I ran it through the terminal and got this error:
warning: failed to load external entity “rogerbowman-wordpress-2017-04-12.xml”
When I import the file, I get this error:
Sorry, there has been an error.
This does not appear to be a WXR file, missing/invalid WXR version number
Was fixed in p2UL9c-3pY-p2, with this comment:
There were some weird characters in some comments in the import file. I was able to find and fix them using xmllint.
I've had a few cases similar to this, where it shows as finished on our end, but the user sees an indicator saying it's still importing.
Just noting another case of this.
The restapi_import_manager_data isn't being cleared or updated properly when the import gets stuck, so figuring out what conditions are leading to that situation and fixing that is the likely root cause fix here.

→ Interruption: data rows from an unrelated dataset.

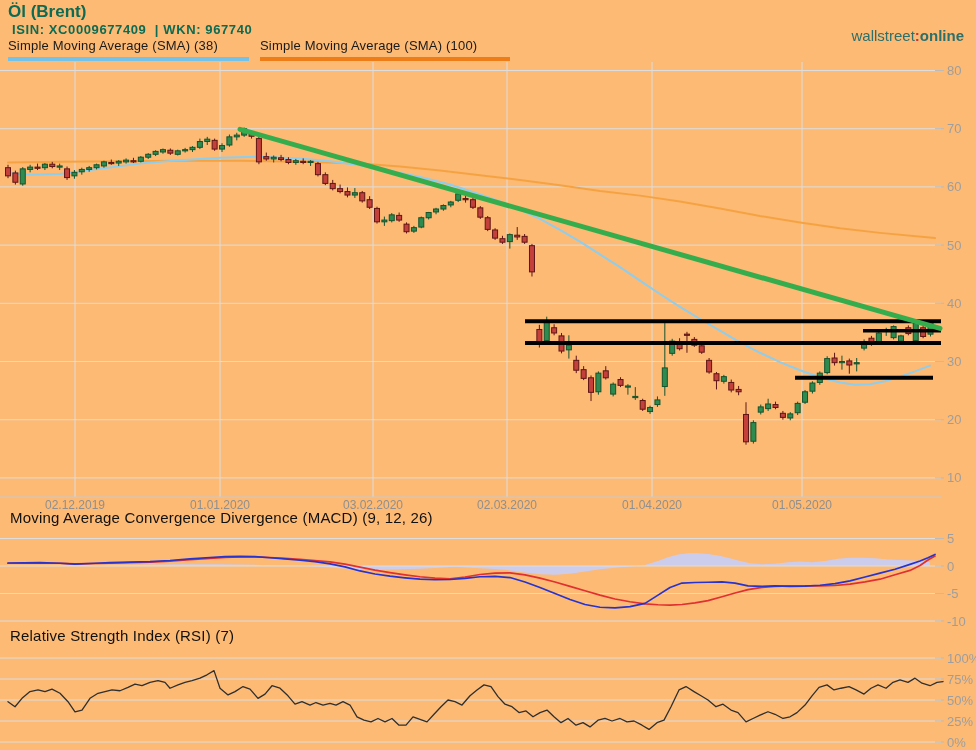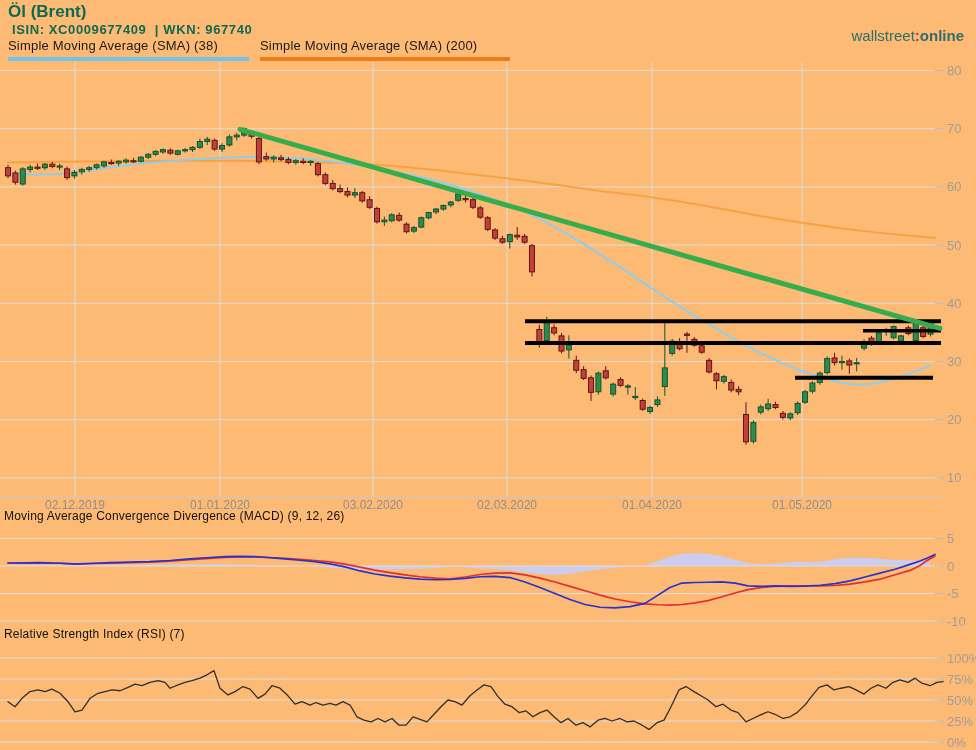--- a/index.html
+++ b/index.html
@@ -7,40 +7,40 @@
          font-family:"Liberation Sans", sans-serif;}
   .hdr-title{position:absolute;left:8px;top:2px;font-size:17px;font-weight:bold;color:#0c6b52;}
   .hdr-isin{position:absolute;left:4px;top:22px;font-size:13px;font-weight:bold;color:#0c6b52;letter-spacing:0.6px;margin-left:8px;}
   .logo{position:absolute;right:12px;top:18px;font-size:15px;color:#2e6f69;margin-top:9px;}
   .logo b{color:#2e6f69;}
   .logo .colon{color:#cc3333;font-weight:bold;}
   .legend-item{position:absolute;top:38px;font-size:13px;color:#1a1a1a;letter-spacing:0.2px;}
   .legend-item .bar{position:absolute;left:0;top:19px;height:4px;}
   #leg0{left:8px;width:241px;}
   #leg1{left:260px;width:250px;}
-  .panel-title{position:absolute;left:4px;font-size:12px;color:#111;letter-spacing:0.2px;}
+  .panel-title{position:absolute;left:10px;font-size:15px;color:#111;letter-spacing:0.2px;}
   #macd-title{top:509px;}
   #rsi-title{top:627px;}
   svg{position:absolute;left:0;top:0;}
 </style>
 </head>
 <body>
 
 <div id="stage">
   <div class="hdr-title">Öl (Brent)</div>
   <div class="hdr-isin"><span>ISIN:</span>&nbsp;<span>XC0009677409</span>&nbsp;&nbsp;<span>|</span>&nbsp;<span>WKN:</span>&nbsp;<span>967740</span></div>
 
   <div class="logo"><span>wallstreet</span><span class="colon">:</span><b>online</b></div>
 
   <div class="legend-item" id="leg0">
     <span>Simple Moving Average (SMA) (38)</span>
     <span class="bar" id="legbar0" style="width: 241px; background: rgb(114, 194, 233);"></span>
   </div>
   <div class="legend-item" id="leg1">
-    <span>Simple Moving Average (SMA) (200)</span>
+    <span>Simple Moving Average (SMA) (100)</span>
     <span class="bar" id="legbar1" style="width: 250px; background: rgb(238, 125, 24);"></span>
   </div>
 
   <div class="panel-title" id="macd-title">Moving Average Convergence Divergence (MACD) (9, 12, 26)</div>
   <div class="panel-title" id="rsi-title">Relative Strength Index (RSI) (7)</div>
 
   <svg id="chart" width="976" height="750">
       <g>
         <line x1="75" y1="62" x2="75" y2="497" stroke="#dddddd" stroke-width="1"></line>
         <line x1="220" y1="62" x2="220" y2="497" stroke="#dddddd" stroke-width="1"></line>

I think this is a similar case in 849487-zen. I got the same error messages:
In Terminal:
warning: failed to load external entity “pogadajmyopeerelu.wordpress.2017-12-15.xml”

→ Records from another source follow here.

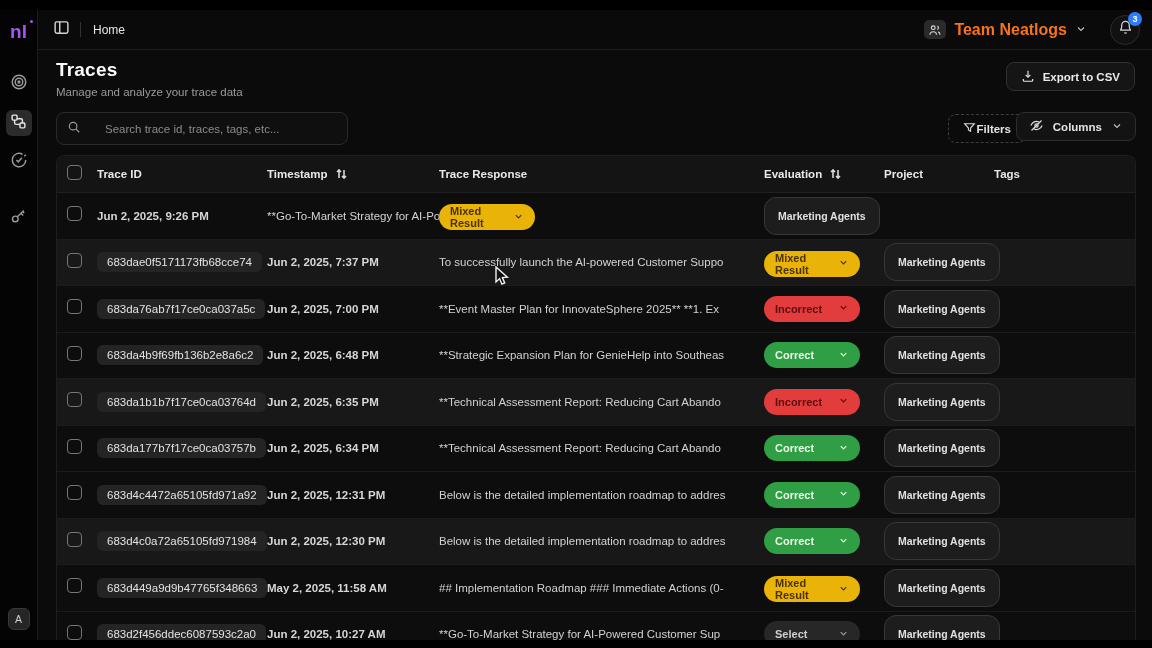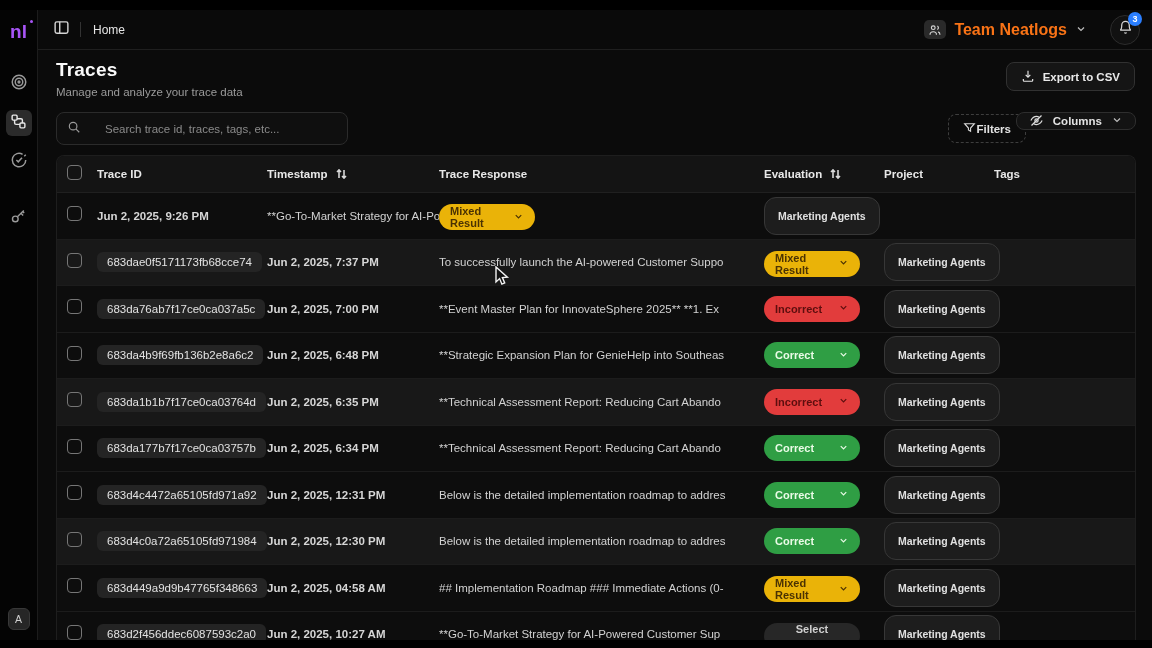--- a/index.html
+++ b/index.html
@@ -46,21 +46,21 @@
     background:#151515; border:1px solid #313131; color:#eaeaea; font-size:11.5px; font-weight:bold;
     display:flex; align-items:center; gap:8px; cursor:pointer; }
   .search-box { position:absolute; left:18px; top:62px; width:292px; height:33px; border-radius:8px;
     background:#0f0f0f; border:1px solid #2b2b2b; display:flex; align-items:center; padding:0 10px; gap:24px; }
   .search-box input { background:transparent; border:0; outline:none; color:#d8d8d8; font-size:11.5px; width:100%;
     font-family:"Liberation Sans", sans-serif; }
   .search-box input::placeholder { color:#8a8a8a; }
   .filters-btn { position:absolute; right:126px; top:64px; height:29px; padding:0 14px; border-radius:8px;
     background:transparent; border:1px dashed #3e3e3e; color:#e3e3e3; font-size:11.5px; font-weight:bold;
     display:flex; align-items:center; gap:0; cursor:pointer; }
-  .columns-btn { position:absolute; right:16px; top:62px; height:18px; padding:0 12px; border-radius:8px;
+  .columns-btn { position:absolute; right:16px; top:62px; height:29px; padding:0 12px; border-radius:8px;
     background:#131313; border:1px solid #2e2e2e; color:#e3e3e3; font-size:11.5px; font-weight:bold;
     display:flex; align-items:center; gap:9px; cursor:pointer; }
 
   
   .table { position:absolute; left:18px; right:16px; top:105px; bottom:-20px;
     border:1px solid #1e1e1e; border-bottom:none; border-radius:8px 8px 0 0; overflow:hidden; background:#0d0d0d; }
   .trow { display:grid; grid-template-columns:30px 170px 172px 325px 120px 110px 1fr;
     align-items:center; padding:0 10px; }
   .thead { height:37px; background:#141414; border-bottom:1px solid #202020; }
   .th { font-size:11.5px; font-weight:bold; color:#e8e8e8; display:flex; align-items:center; gap:7px; }
@@ -73,21 +73,21 @@
   .cell-ts { font-size:11.5px; font-weight:bold; color:#d6d6d6; }
   .cell-resp { font-size:11.5px; color:#d2d2d2; white-space:nowrap; overflow:hidden; padding-right:14px; }
   .badge { width:96px; height:26px; border-radius:13px; display:inline-flex; align-items:center;
     justify-content:space-between; padding:0 11px; font-size:11px; font-weight:bold; cursor:pointer; }
   .badge--mixed { background:#eab308; color:#4a3203; }
   .badge--mixed svg { stroke:#4a3203; }
   .badge--incorrect { background:#e23c3c; color:#5d0e0e; }
   .badge--incorrect svg { stroke:#5d0e0e; }
   .badge--correct { background:#2f9e44; color:#eafbe7; }
   .badge--correct svg { stroke:#eafbe7; }
-  .badge--select { background:#272727; color:#cfcfcf;flex-direction:column; }
+  .badge--select { background:#272727; color:#cfcfcf; }
   .badge--select svg { stroke:#9a9a9a; }
   .project-pill { display:inline-block; background:#1d1d1d; border:1px solid #373737; color:#e0e0e0;
     font-size:10.5px; font-weight:bold; padding:12px 13px; border-radius:12px; white-space:nowrap; }
 
   .cursor { position:absolute; left:495px; top:266px; z-index:50; pointer-events:none; }
 </style>
 </head>
 <body>
 
 <div class="canvas">
@@ -401,21 +401,21 @@
                   </svg>
         </span>
       </span>
     </div>
     <div><span class="project-pill">Marketing Agents</span></div>
     <div></div>
   </div>
           <div class="trow tbody-row">
     <div><span class="checkbox" style="display:inline-block;"></span></div>
     <div><span class="id-pill">683d449a9d9b47765f348663</span></div>
-    <div class="cell-ts">Jun 2, 2025, 04:58 AM</div>
+    <div class="cell-ts">May 2, 2025, 11:58 AM</div>
     <div class="cell-resp">## Implementation Roadmap ### Immediate Actions (0-</div>
     <div>
       <span class="badge badge--mixed">
         <span class="badge-label">Mixed Result</span>
         <span>
           <svg width="11" height="11" viewBox="0 0 24 24" fill="none" stroke-width="2.6">
                     <path d="M6 9l6 6 6-6"></path>
                   </svg>
         </span>
       </span>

When I import the file, I get this error:
Sorry, there has been an error.
This does not appear to be a WXR file, missing/invalid WXR version number
Another instance here.
https://en.forums.wordpress.com/topic/import-167/#post-3166764
I tested the export file from the original report and confirmed that the importer gets stuck when I try to import it. I get a spinner that never goes away:

When I check the import job, I get the same error message reported above:
Sorry, there has been an error.
This does not appear to be a WXR file, missing/invalid WXR version number
I checked the import file and the underlying issue is ASCII control characters (SOH or <0x01>) included in spam comments in the export file. In another import file reported here, there was a single character (SYN or <0x16>) in a comment in the export file. Removing these characters resolves the issue so the import succeeds.
Could we handle these ASCII characters (e.g. find and strip them) before trying to complete the import?
cc @Automattic/delta-samus and @Automattic/tanooki (fyi as you're working on importers)
I removed the [Pri] High label as this doesn't seem to occur frequently and the issue has existed for some time. Delta does have this on our radar now though, so we will look into how/when we can address this.
@bisko @pablinos @andfinally Do you think this is a relatively quick fix, and something we might be able to work into one of our current/upcoming importer projects?
@mattsherman I wouldn't say it would be a "relatively quick fix" as there are some edge cases that might prove our working theory problematic. For example broken characters that appear in serialized data (post meta and such) can cause issues with the imported data. We have to be careful when working with this to make sure we account for them.
With that said, we can try to scope out the fix and have a preliminary fix in place that we can test with while we manage to catch most issues and then ship to the general public.
Thanks @bisko.
Tracking backend investigation and work here: https://github.com/Automattic/samus-private/issues/34
I'm going to close this one as I'm not sure this is still happening. We did quite a few improvements to the Calypso importers, especially around broken characters that occur in some XML files.